King adapted and amplified that work in ways that are suggestive for what must be done to advance a world health platform today in the face of an ever more divisive world circumstance and atmosphere. It is important as a matter of historical record to also note that it was the worldwide reaction to the murder of George Floyd in Minneapolis in 2020, and a need, in the face of the violence that was characteristic of some of the protests, to reassert the higher hypothesis of nonviolent solutions to apparently insoluble problems, as King had successfully done, that the Committee for the Coincidence of Opposites was initially formed. A world health platform seemed the obvious path to take for such a worldwide resurrection of the application of King’s and Gandhi’s approach.
In his , “Remaining Awake through a Great Revolution,” given at the National Cathedral in Washington, D.C. [March 31, 1968], five days before his assassination, the Reverend Dr. Martin Luther King told the congregation not a Bible story, but another famous American fable. He said,
I am sure that most of you have read that arresting little story from the pen of Washington Irving titled, “Rip van Winkle.” … When Rip van Winkle went up into the mountains, the sign had a picture of King George III of England. When he came down, 20 years later, the sign had a picture of George Washington, the first President of the United States.… This reveals to us that the most striking thing about the story of Rip van Winkle is not merely that Rip slept 20 years, but that he slept through a revolution.

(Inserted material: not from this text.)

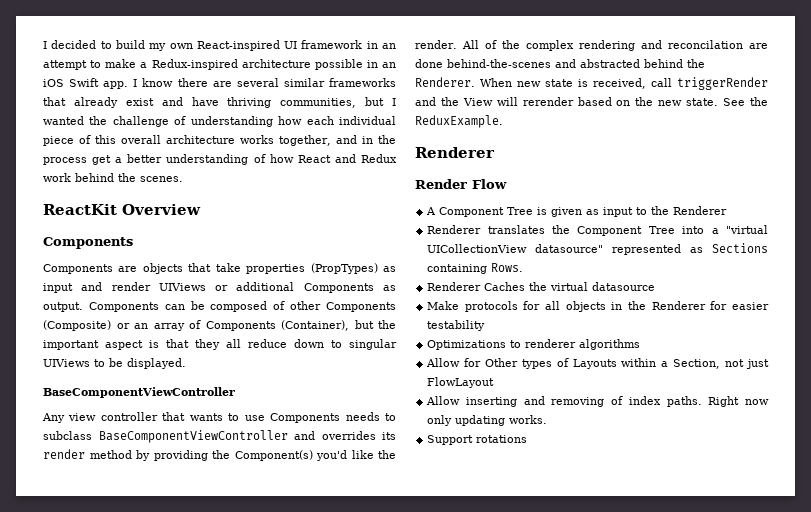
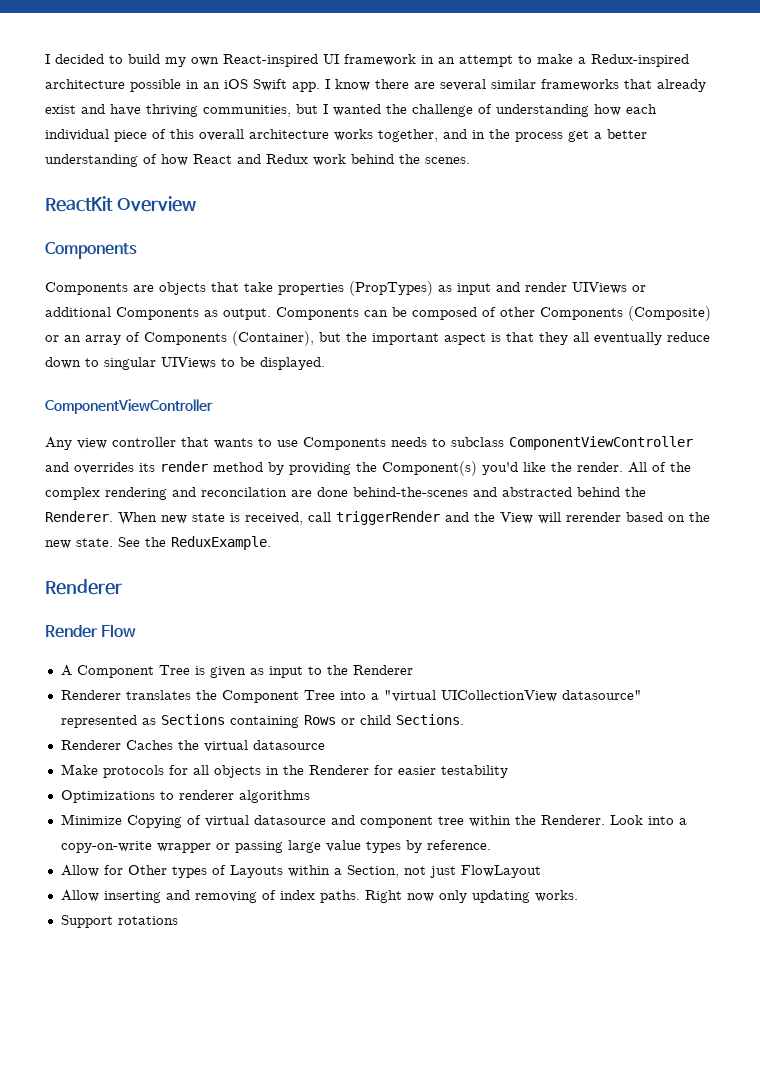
(241, 343) none -> [594,332,662,345] eventually
[43,387,235,398] BaseComponentViewController -> [45,399,213,414] ComponentViewController
[98,430,288,443] BaseComponentViewController -> [509,436,693,450] ComponentViewController
[491,263,524,272] Rows. -> [303,714,464,725] Rows or child Sections.
(641, 344) none -> [60,814,687,828] [60,840,491,853] // Minimize Copying of virtual datasource and component tree within the Renderer. Look into a copy-on-write wrapper or passing large value types by reference.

To sustain such attention to change the world, we require the quality of what scientist, biochemist, biologist, and inventor Louis Pasteur called “enthusiasm,” a Greek word, meaning “the inner God.”

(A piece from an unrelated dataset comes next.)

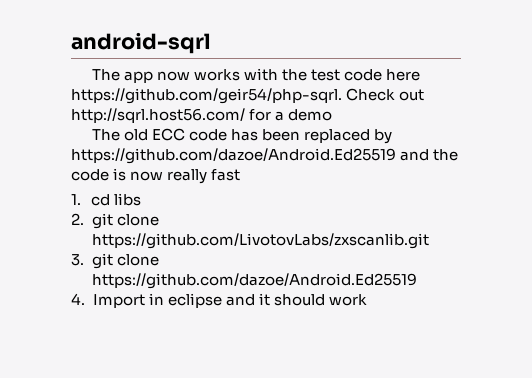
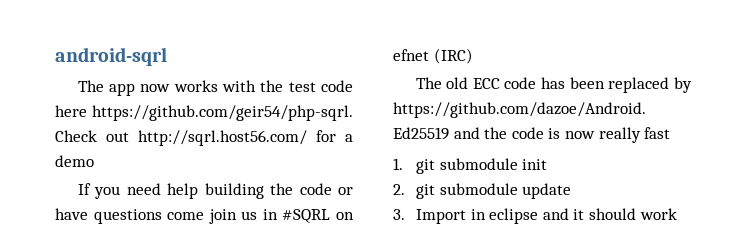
(333, 115) none -> [77,183,353,199] [55,208,354,224] [393,48,473,64] // If you need help building the code or have questions come join us in #SQRL on efnet (IRC)
[91,193,142,206] cd libs -> [416,158,548,174] git submodule init
[116,214,159,226] [91,233,429,249] [71,253,159,269] [91,273,417,289] [71,293,85,305] clone https://github.com/LivotovLabs/zxscanlib.git // 3. git clone https://github.com/dazoe/Android.Ed25519 // 4. -> [439,183,572,199] [393,209,405,220] submodule update // 3.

In a speech before the Académie Française April 27, 1882, Pasteur, the man who would establish the famous Pasteur brigades, which would eradicate diseases in whole countries, said,
Happy is the man who carries within him an inner God, an ideal of beauty, and who obeys it. An ideal of art, ideal of science, ideal of the fatherland, ideal of humanity, ideal of the virtues of the Gospel. Therein lies the living source of great thoughts and great actions. All are illuminated by the reflections of the infinite.
The idea of the infinite potential in the finite moment, of immortality as a practical force in history, of eternal ideas as more powerful than arbitrary momentary force unifies Pasteur, Gandhi, and King. The particulars of the health system that has to be urgently created today worldwide are important, but the desire to heal the people and their lands worldwide is primary. As Dr. King said,
One day, we will have to stand before the God of history, and we will talk in terms of things we’ve done. Yes, we will be able to say we built gargantuan bridges to span the seas, we built gigantic buildings to kiss the skies, … [but] it seems that I can hear the God of history saying, “That was not enough! But I was hungry, and ye fed me not. I was naked and ye clothed me not. I was devoid of a decent sanitary house to live in, and ye provided not shelter for me. And consequently, you cannot enter the kingdom of greatness. If ye do it unto the least of these, my brethren, ye do it unto me.” That’s the question facing America today.
And indeed, that is the question facing the world today.